Kaufman has trod similar territory before: perhaps the best scene in Being John Malkovich (1999), which he wrote, has the titular actor enter the secret tunnel that leads inside his own head. Occupying his own consciousness as an outsider, Malkovich is confronted with a restaurant in which the waiters, the customers, and even the children all have his face, and can only utter the word “Malkovich.” A single scene in Malkovich about narcissism becomes, in Anomalisa, an entire film about alienation, about feeling trapped within your own world, unable to reach those of other people.

The puppets in the film straddle what is surely an intentional line between the mechanical and the human: while Michael’s face is highly expressive, we can always see the dividing lines between the plates of the puppet’s face that allow him to make those subtle movements. The use of puppets to produce this uncanny effect reflects Michael’s interior anxiety that he, too, might just be another automaton.

Michael is allegedly an expert in communication—although it might be observed that customer service is hardly the height of nuance in human relations—but clearly, he has trouble communicating with other people. Arriving in Cleveland, he attempts to reconnect with an ex-girlfriend, but she too sounds and looks like everyone else. His disenchantment with the outside world and his inability to relate to another person as a unique individual begins to change, however, when he meets Lisa (Jennifer Jason Leigh), who has her own face and voice. It’s at the introduction of Lisa that the film’s originality cedes ground to more familiar devices.

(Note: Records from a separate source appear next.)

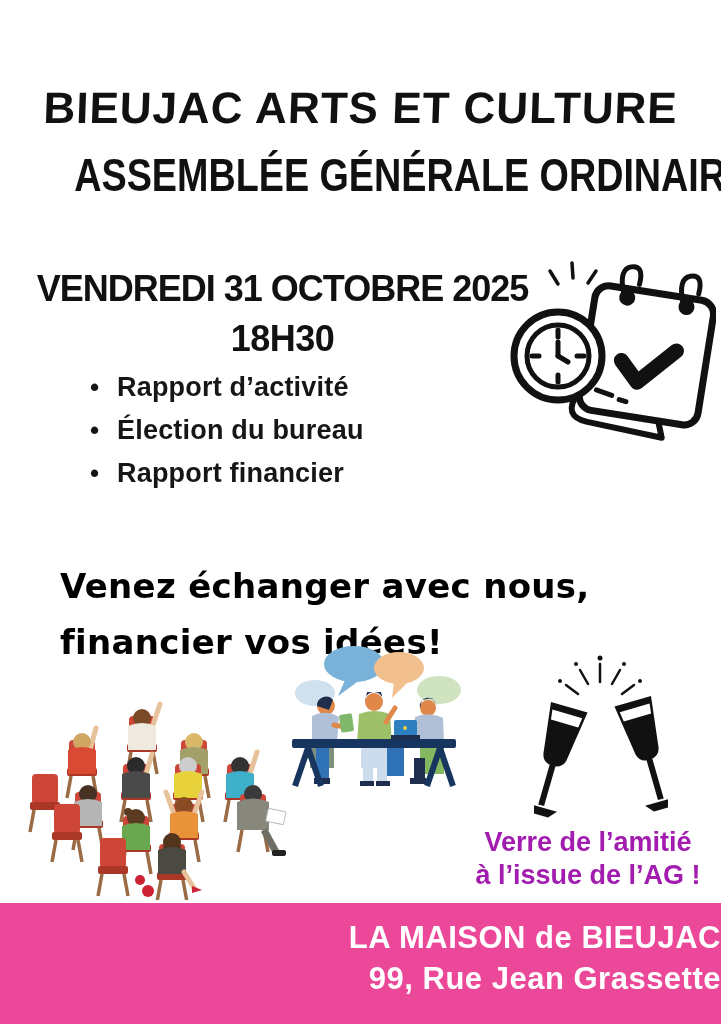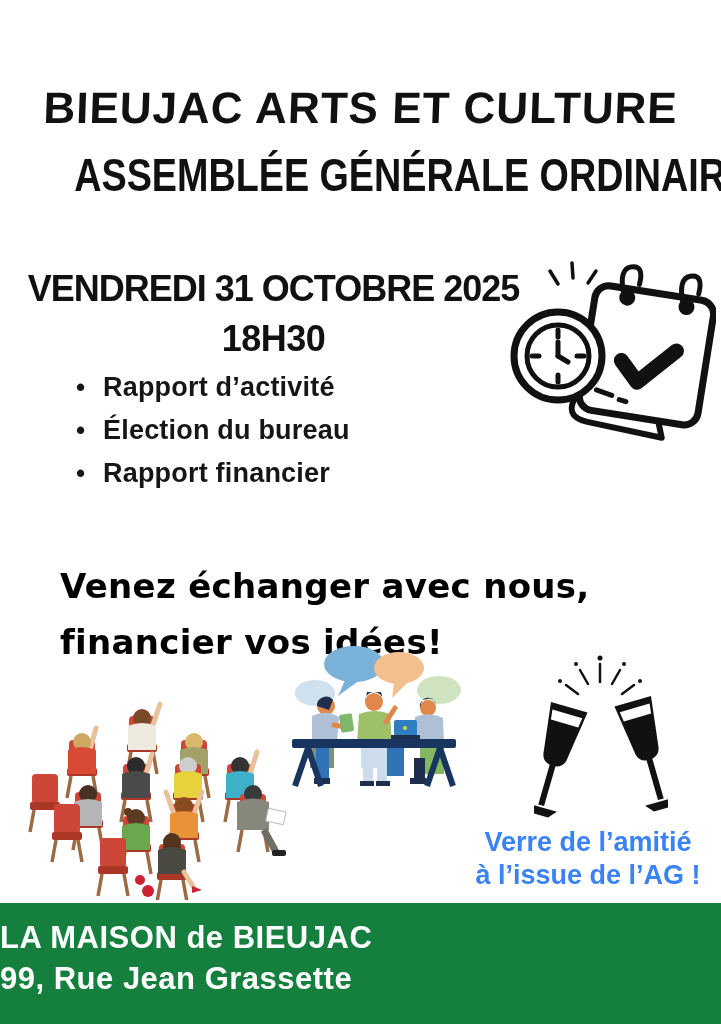"VENDREDI 31 OCTOBRE 2025" .date-block { left: 21px -> 30px }
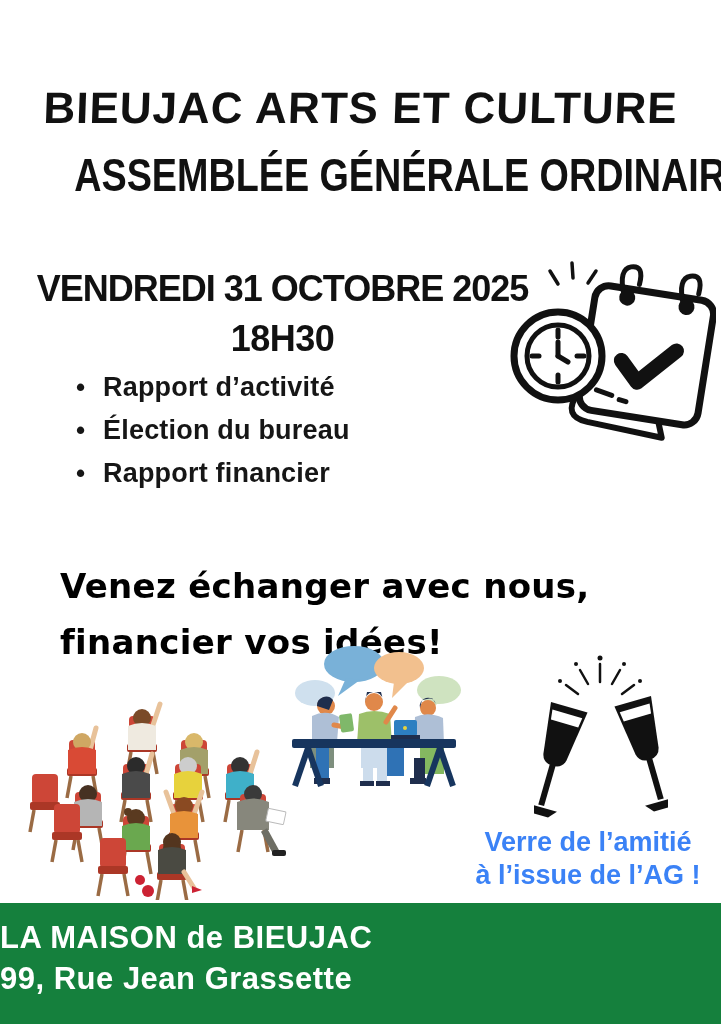"Rapport d’activité" .agenda { left: 103px -> 117px }
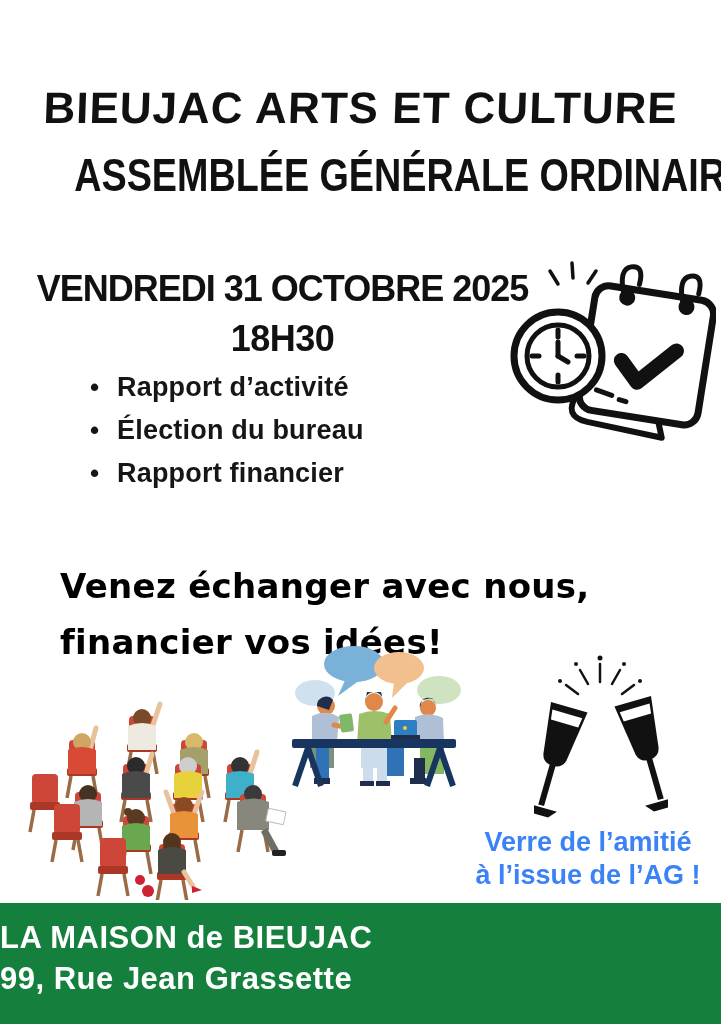"Verre de l’amitié" .drink-note { color: #3b82f6 -> #a21caf }
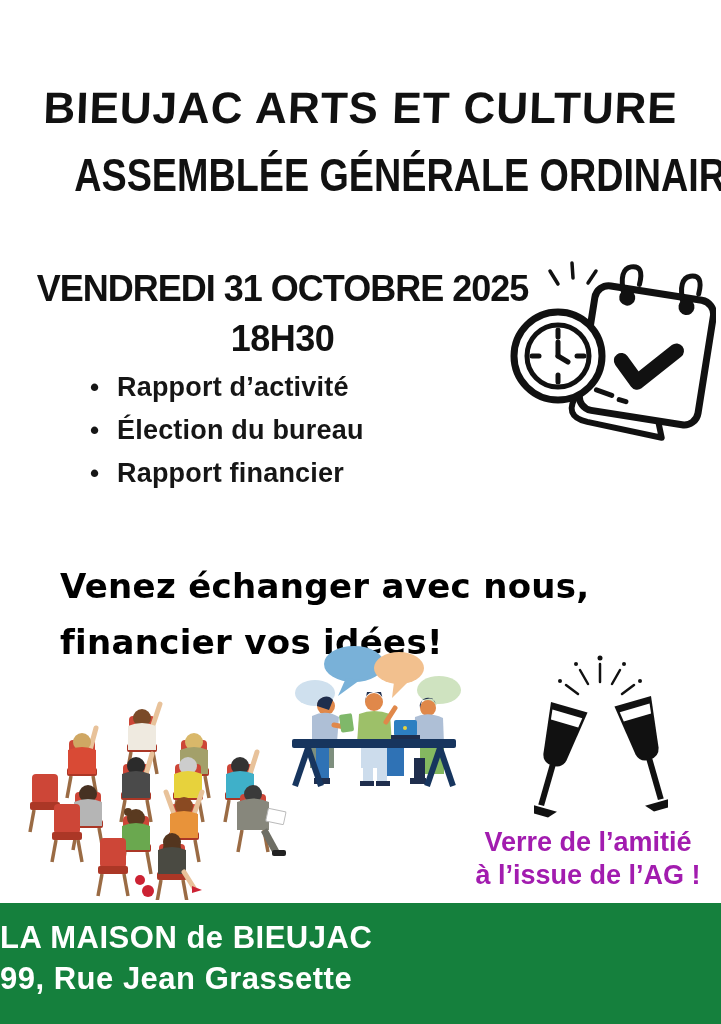"LA MAISON de BIEUJAC" .footer { background: #15803d -> #ec4899; text-align: left -> right }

For all the immediate admiration Michael bestows upon her, Lisa is a very roughly drawn character, and what is there strikes an odd tone. It is unclear what she sees in Michael, other than that she already knows his book. While certainly the oddness of their attraction is part of the point—Michael grows infatuated merely because she is the only other human(-puppet) that has her own voice—the film doesn’t give the viewer enough of an outline of her character to relate to her decisions. In the end, Lisa feels more like a convenient device than a character, despite an epilogue that tries to attest otherwise.

One might observe that Michael’s brand of alienation is to some degree an effect of the modern world. Many of the trappings of modern life we are shown in Anomalisa—the predictable, undistinguished and indistinguishable confines of airports and hotels or of Midwestern mini-metropolises like Cincinnati—can turn other individuals into something of a wash. Other people (surely never ourselves) can end up seeming as mass-produced as the objects they consume and the spaces they inhabit.

Michael is unable to see unique individuals even in the idiosyncratic gestures of people he meets, like the man on the plane who instinctively grabs his hand when the landing gets bumpy. Telling a story from such a solipsistic worldview would quickly grow tiring if Kaufman didn’t fill the film with such particularizing quirks. The latter seem comically paradoxical when almost everyone in the film has the same face and voice. And some of the funniest moments come from the accidents and banalities of living with a human body, made all the more amusing because one is always—at times dimly, at other times acutely—aware that the bodies on the screen are mechanical.

However well the set-up of Michael’s situation and state of mind work in the first half of the film, however many of Kaufman’s somewhat melancholy jokes hit, the second half of the narrative falters. What does Michael need to help him out of his existential funk? Why, a pretty, younger woman, one who has not been spiritually defeated by the Cincinnatis of the world, and who is pure of heart—or (what amounts to the same thing for Kaufman’s characters) is ordinary and unpretentious. Anomalisa’s reliance on this trope ultimately weakens an otherwise sensitive and humane look at depression and alienation.

Anomalisa runs at FilmScene through Thursday, Jan. 28.